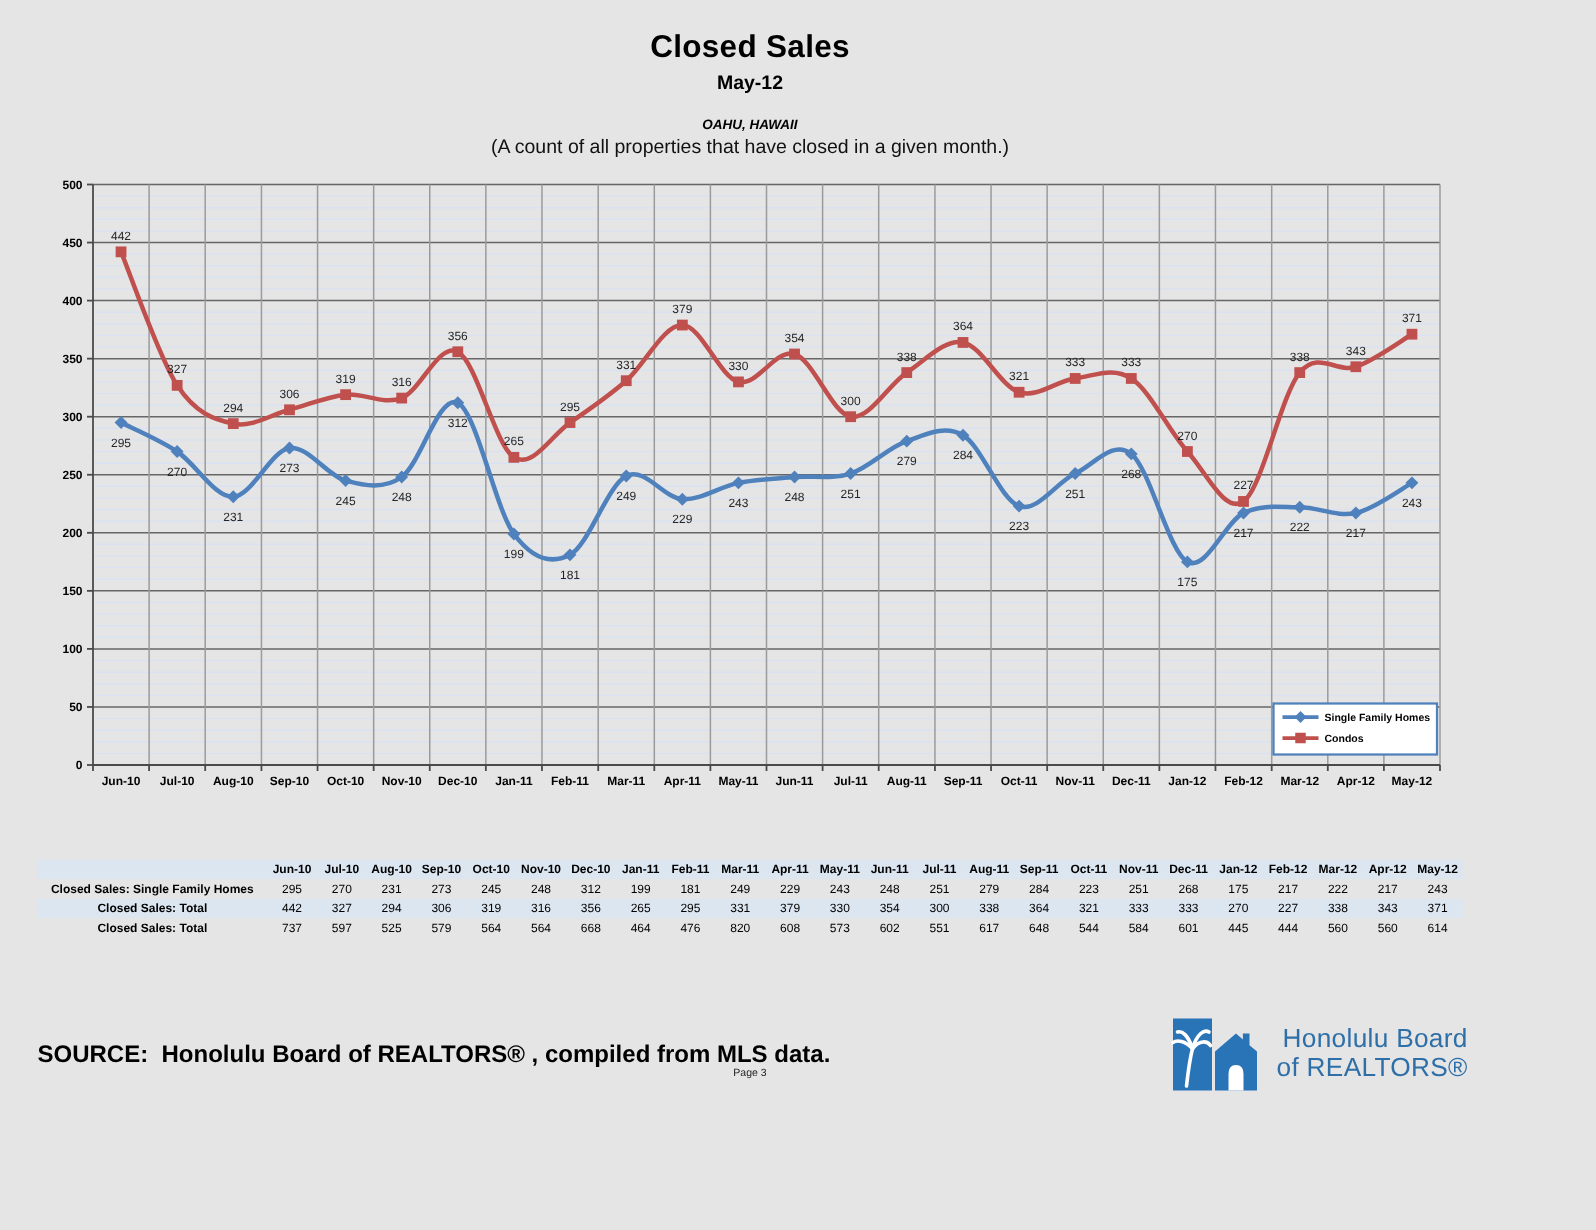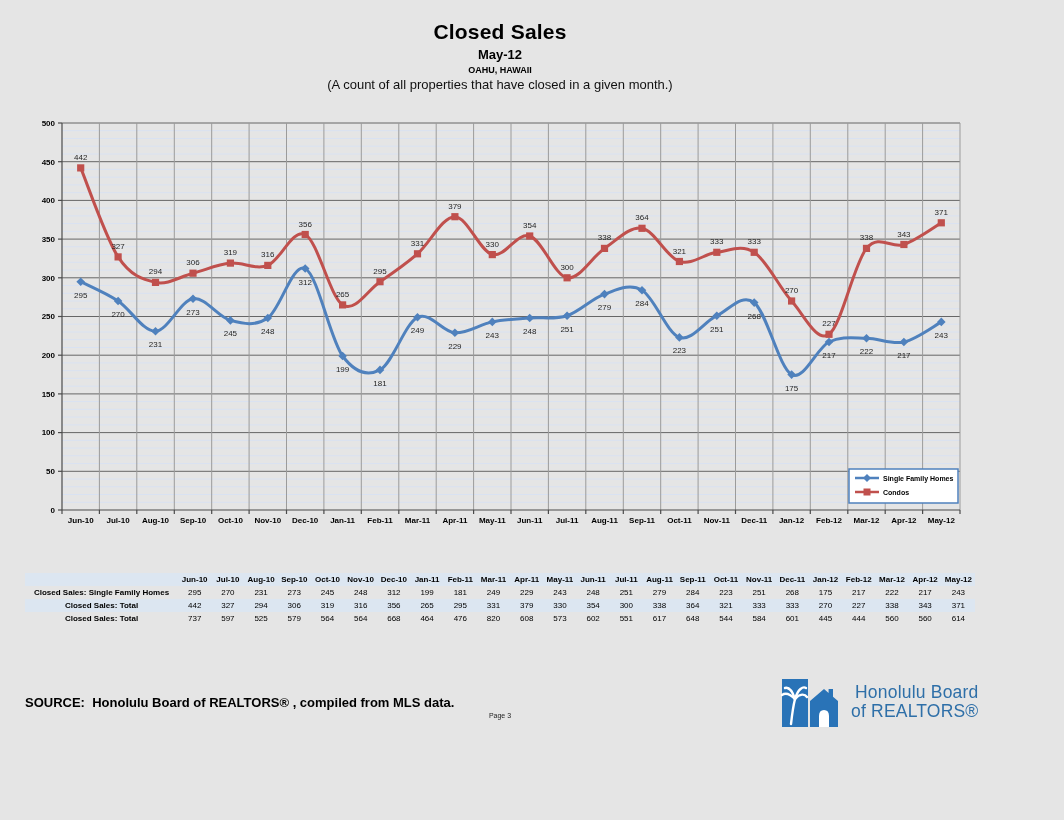--- a/index.html
+++ b/index.html
@@ -9,7 +9,7 @@
   header{position:absolute;top:20px;left:0;width:1000px;text-align:center;}
   h1{margin:0;font-size:21px;font-weight:bold;letter-spacing:0.2px;}
   .subtitle{font-size:13px;font-weight:bold;margin-top:3px;}
-  .location{font-size:9px;font-weight:bold;margin-top:3px;}
+  .location{font-size:9px;font-weight:bold;margin-top:16px;font-style:italic;}
   .desc{font-size:13px;margin-top:2px;color:#111;}
 
   #chart-svg{position:absolute;top:108px;left:0;}

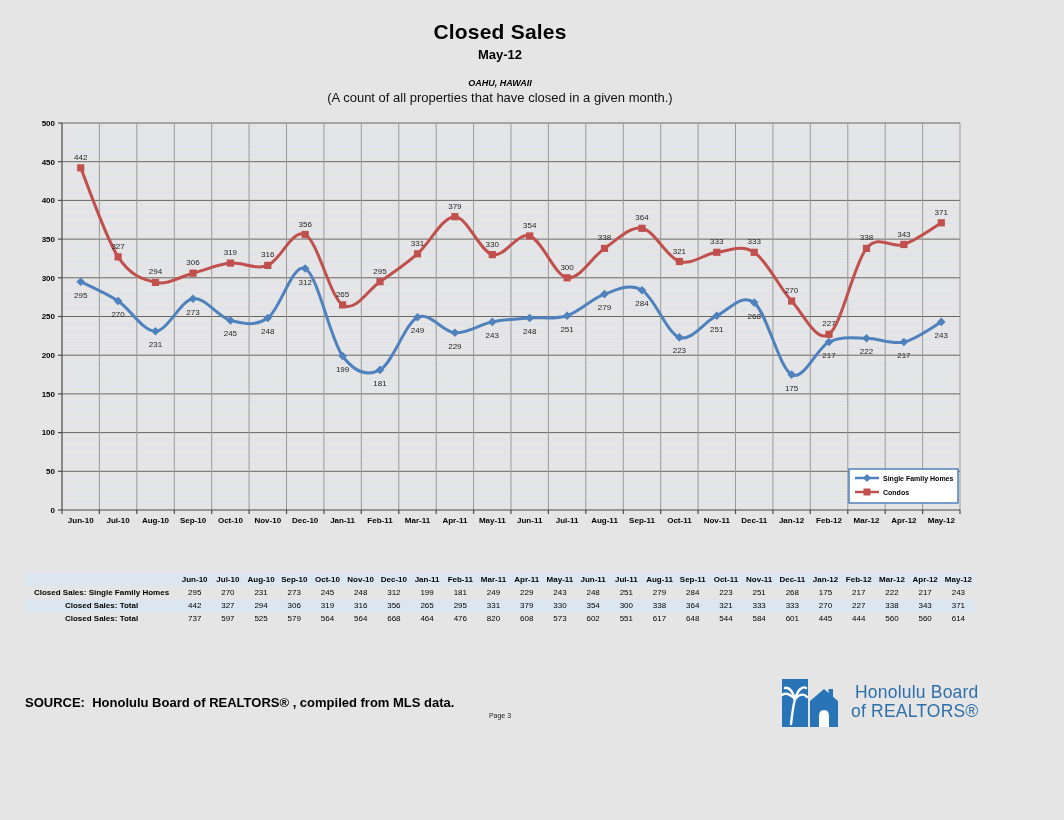--- a/index.html
+++ b/index.html
@@ -24,7 +24,7 @@
   #data-table th.row-label{font-weight:bold;}
   #data-table tr.band-row th,#data-table tr.band-row td{background:var(--band);}
 
-  .source{position:absolute;top:695px;left:25px;font-size:13px;font-weight:bold;white-space:pre;}
+  .source{position:absolute;top:695px;left:25px;font-size:16px;font-weight:bold;white-space:pre;}
   .page-num{position:absolute;top:712px;left:0;width:1000px;text-align:center;font-size:7px;color:#222;}
 
   .logo{position:absolute;top:677px;left:780px;display:flex;align-items:flex-start;text-align:right;}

+ + + + +

→ What to produce
Could you reproduce the entries verbatim, leaving out all pictures?

→ Answer area
--- a/index.html
+++ b/index.html
@@ -9,7 +9,7 @@
   header{position:absolute;top:20px;left:0;width:1000px;text-align:center;}
   h1{margin:0;font-size:21px;font-weight:bold;letter-spacing:0.2px;}
   .subtitle{font-size:13px;font-weight:bold;margin-top:3px;}
-  .location{font-size:9px;font-weight:bold;margin-top:3px;}
+  .location{font-size:9px;font-weight:bold;margin-top:16px;font-style:italic;}
   .desc{font-size:13px;margin-top:2px;color:#111;}
 
   #chart-svg{position:absolute;top:108px;left:0;}

--- a/index.html
+++ b/index.html
@@ -24,7 +24,7 @@
   #data-table th.row-label{font-weight:bold;}
   #data-table tr.band-row th,#data-table tr.band-row td{background:var(--band);}
 
-  .source{position:absolute;top:695px;left:25px;font-size:13px;font-weight:bold;white-space:pre;}
+  .source{position:absolute;top:695px;left:25px;font-size:16px;font-weight:bold;white-space:pre;}
   .page-num{position:absolute;top:712px;left:0;width:1000px;text-align:center;font-size:7px;color:#222;}
 
   .logo{position:absolute;top:677px;left:780px;display:flex;align-items:flex-start;text-align:right;}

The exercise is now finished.